Please filter the entries for the word "with" and copy every line that has it.

_Material supplied_:
▬▬▬▬▬▬▬▬▬▬
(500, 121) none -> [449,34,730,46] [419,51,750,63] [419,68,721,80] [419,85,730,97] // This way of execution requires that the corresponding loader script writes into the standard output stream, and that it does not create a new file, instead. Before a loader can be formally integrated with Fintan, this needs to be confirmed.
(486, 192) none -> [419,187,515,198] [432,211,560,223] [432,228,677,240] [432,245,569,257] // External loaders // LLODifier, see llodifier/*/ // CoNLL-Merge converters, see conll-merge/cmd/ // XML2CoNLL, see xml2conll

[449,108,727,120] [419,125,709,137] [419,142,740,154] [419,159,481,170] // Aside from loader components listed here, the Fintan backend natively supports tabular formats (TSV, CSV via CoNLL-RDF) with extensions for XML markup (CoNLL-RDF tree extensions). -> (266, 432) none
▬▬▬▬▬▬▬▬▬▬
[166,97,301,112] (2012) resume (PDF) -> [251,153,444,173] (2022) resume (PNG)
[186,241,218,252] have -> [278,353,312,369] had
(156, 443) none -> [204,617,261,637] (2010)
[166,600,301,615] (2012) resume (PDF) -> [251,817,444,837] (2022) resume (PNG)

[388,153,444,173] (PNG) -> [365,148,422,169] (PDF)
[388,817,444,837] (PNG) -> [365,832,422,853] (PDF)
▬▬▬▬▬▬▬▬▬▬
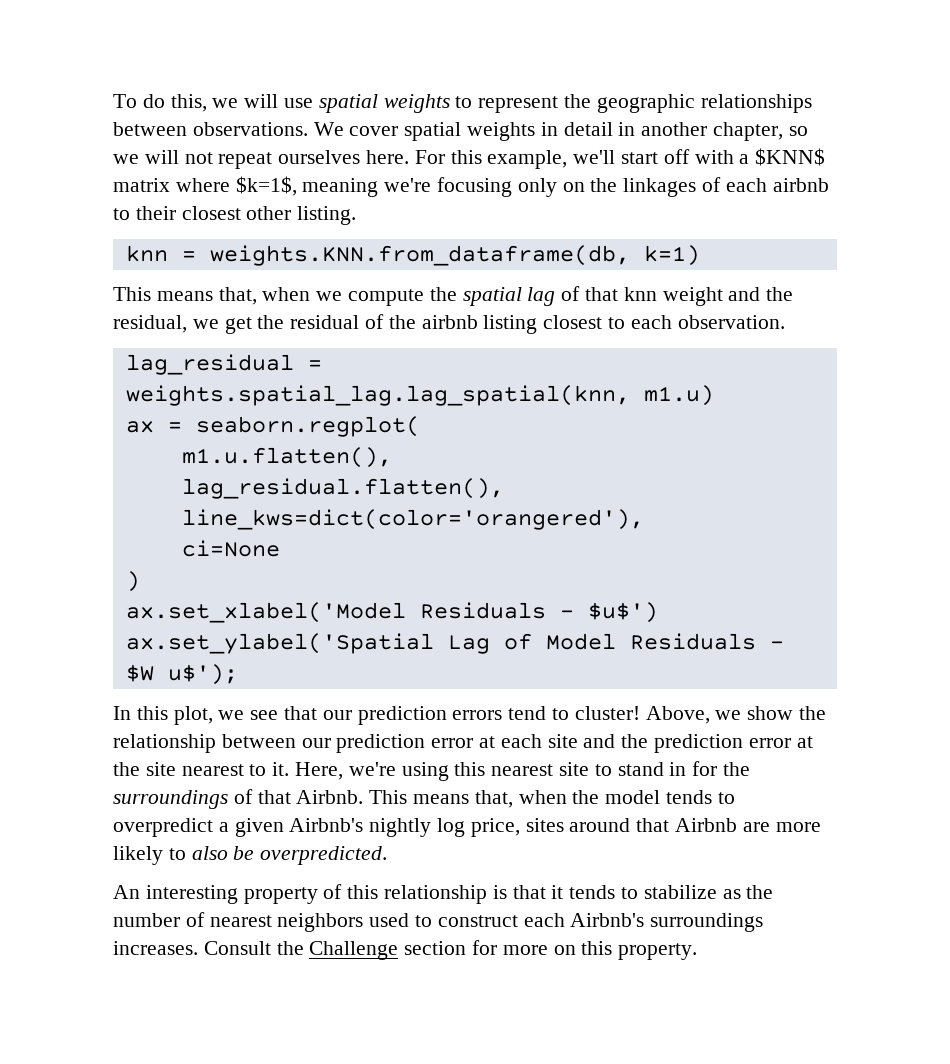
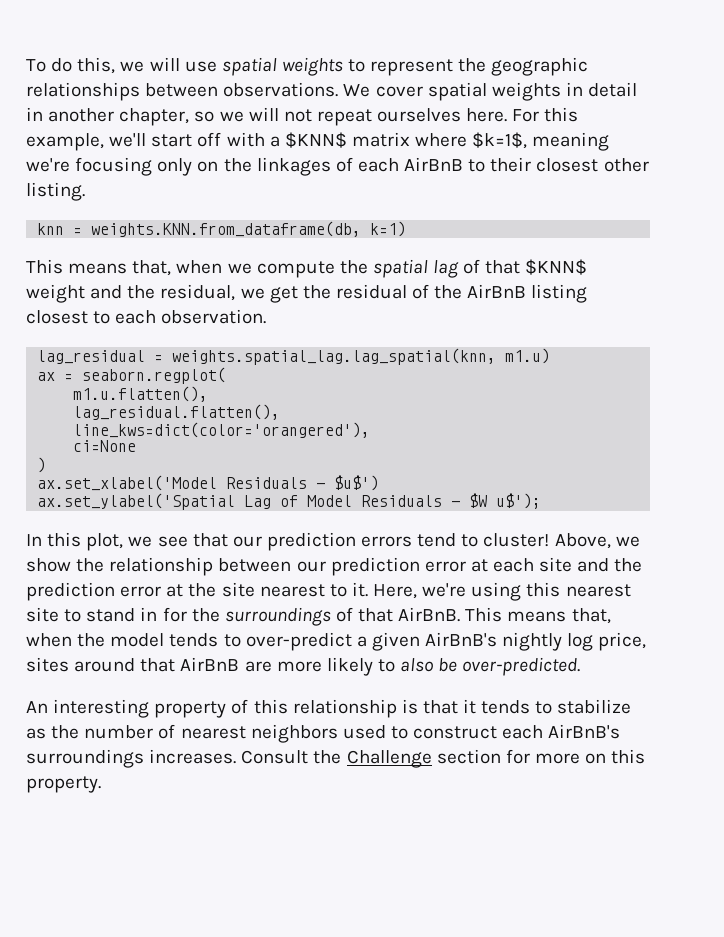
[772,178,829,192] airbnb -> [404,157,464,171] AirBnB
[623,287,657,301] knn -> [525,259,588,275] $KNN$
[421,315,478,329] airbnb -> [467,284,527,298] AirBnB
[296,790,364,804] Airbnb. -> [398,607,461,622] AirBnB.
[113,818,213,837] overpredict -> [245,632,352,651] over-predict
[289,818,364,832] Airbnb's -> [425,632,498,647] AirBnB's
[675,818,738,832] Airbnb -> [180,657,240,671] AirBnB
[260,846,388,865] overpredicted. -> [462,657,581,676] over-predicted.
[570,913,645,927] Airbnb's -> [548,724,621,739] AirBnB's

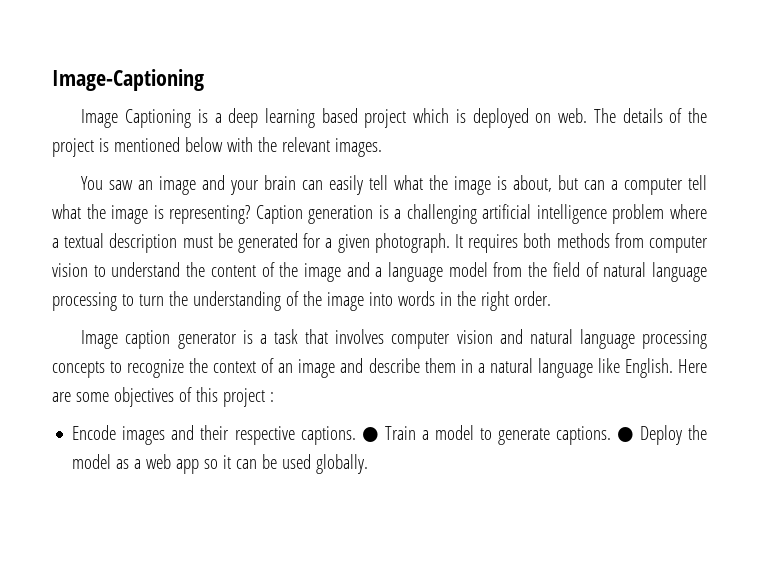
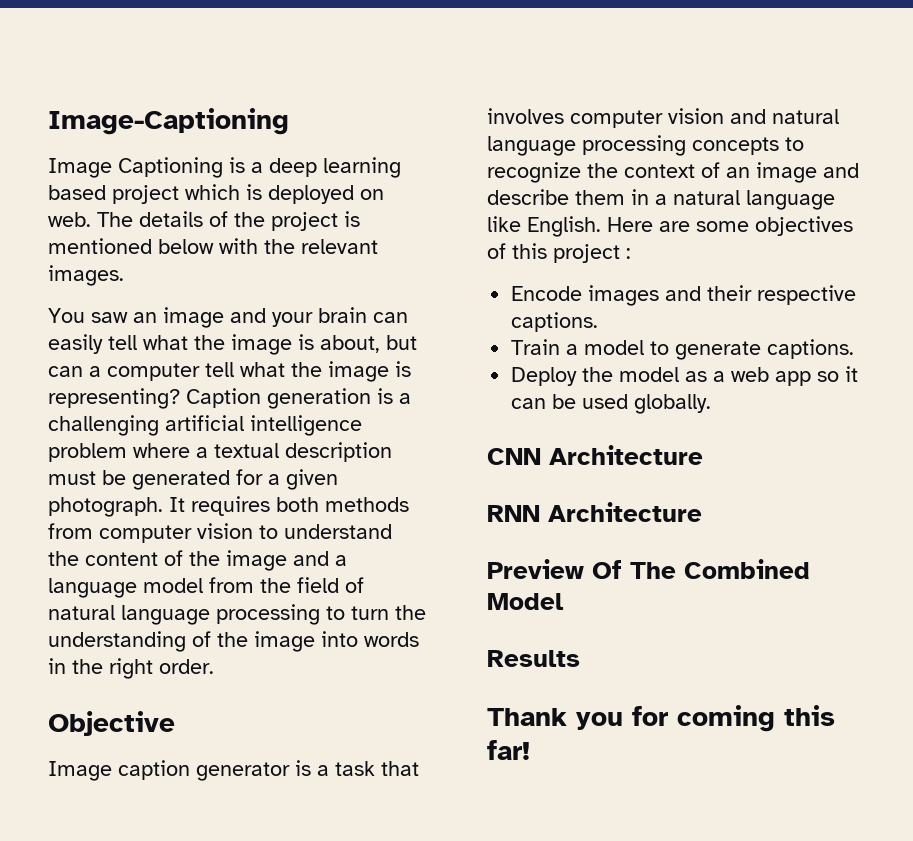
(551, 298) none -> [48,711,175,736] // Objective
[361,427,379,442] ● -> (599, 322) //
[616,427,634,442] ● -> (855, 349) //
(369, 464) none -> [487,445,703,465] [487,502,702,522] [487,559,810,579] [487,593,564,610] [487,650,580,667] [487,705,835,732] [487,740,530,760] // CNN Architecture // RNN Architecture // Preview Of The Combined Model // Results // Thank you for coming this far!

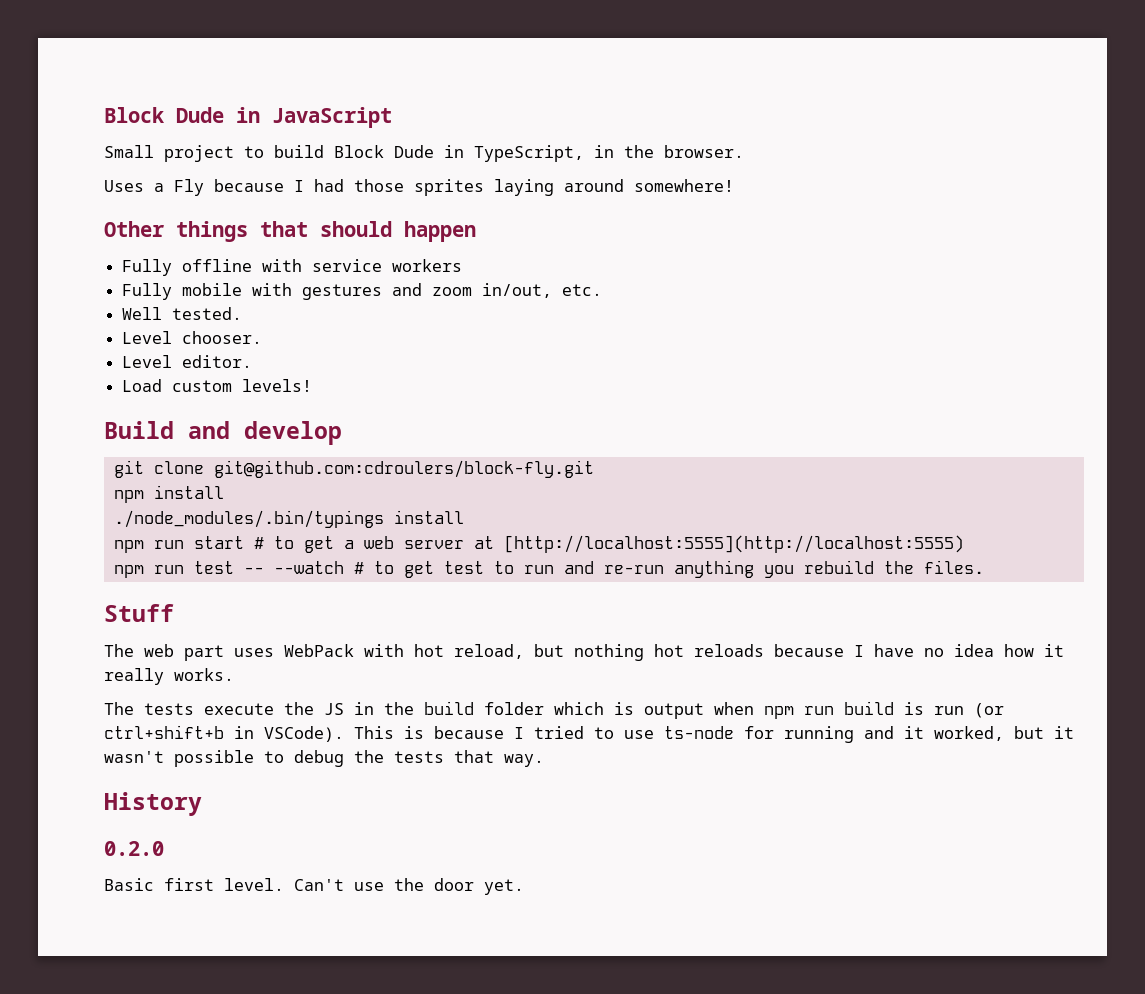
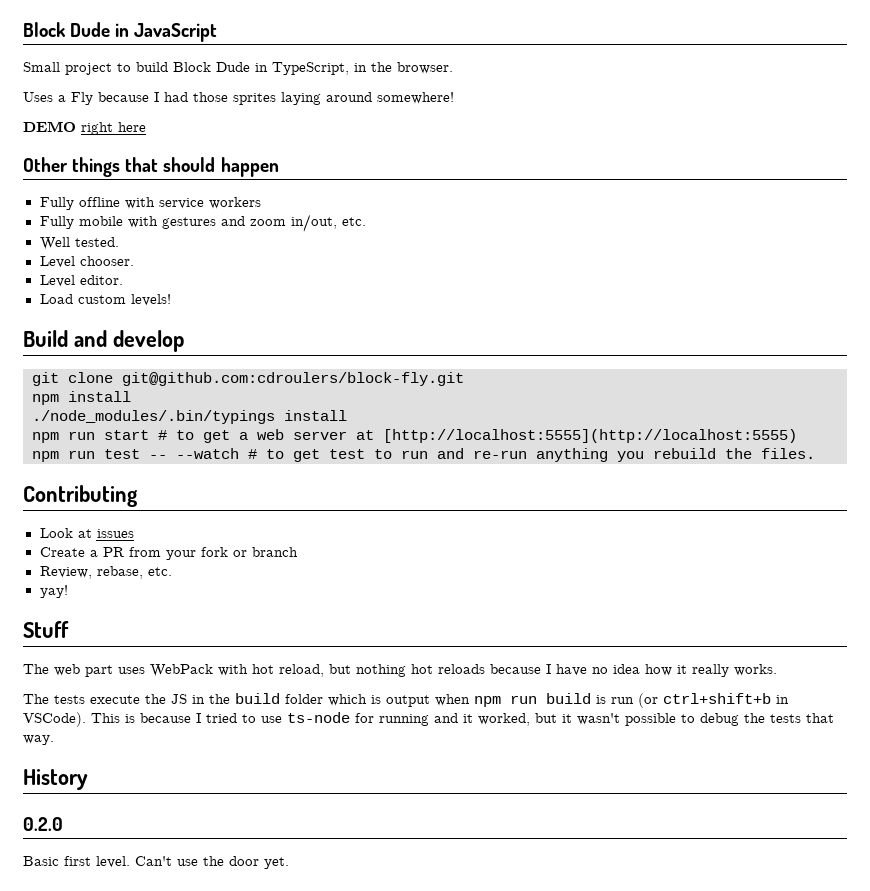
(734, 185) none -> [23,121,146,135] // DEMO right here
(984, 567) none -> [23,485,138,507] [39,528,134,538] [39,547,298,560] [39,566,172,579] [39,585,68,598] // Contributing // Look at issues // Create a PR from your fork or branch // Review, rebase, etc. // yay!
▬▬▬▬▬▬▬▬▬▬
_Task response_:
(500, 121) none -> [449,34,730,46] [419,51,750,63] [419,68,721,80] [419,85,730,97] // This way of execution requires that the corresponding loader script writes into the standard output stream, and that it does not create a new file, instead. Before a loader can be formally integrated with Fintan, this needs to be confirmed.
[449,108,727,120] [419,125,709,137] [419,142,740,154] [419,159,481,170] // Aside from loader components listed here, the Fintan backend natively supports tabular formats (TSV, CSV via CoNLL-RDF) with extensions for XML markup (CoNLL-RDF tree extensions). -> (266, 432) none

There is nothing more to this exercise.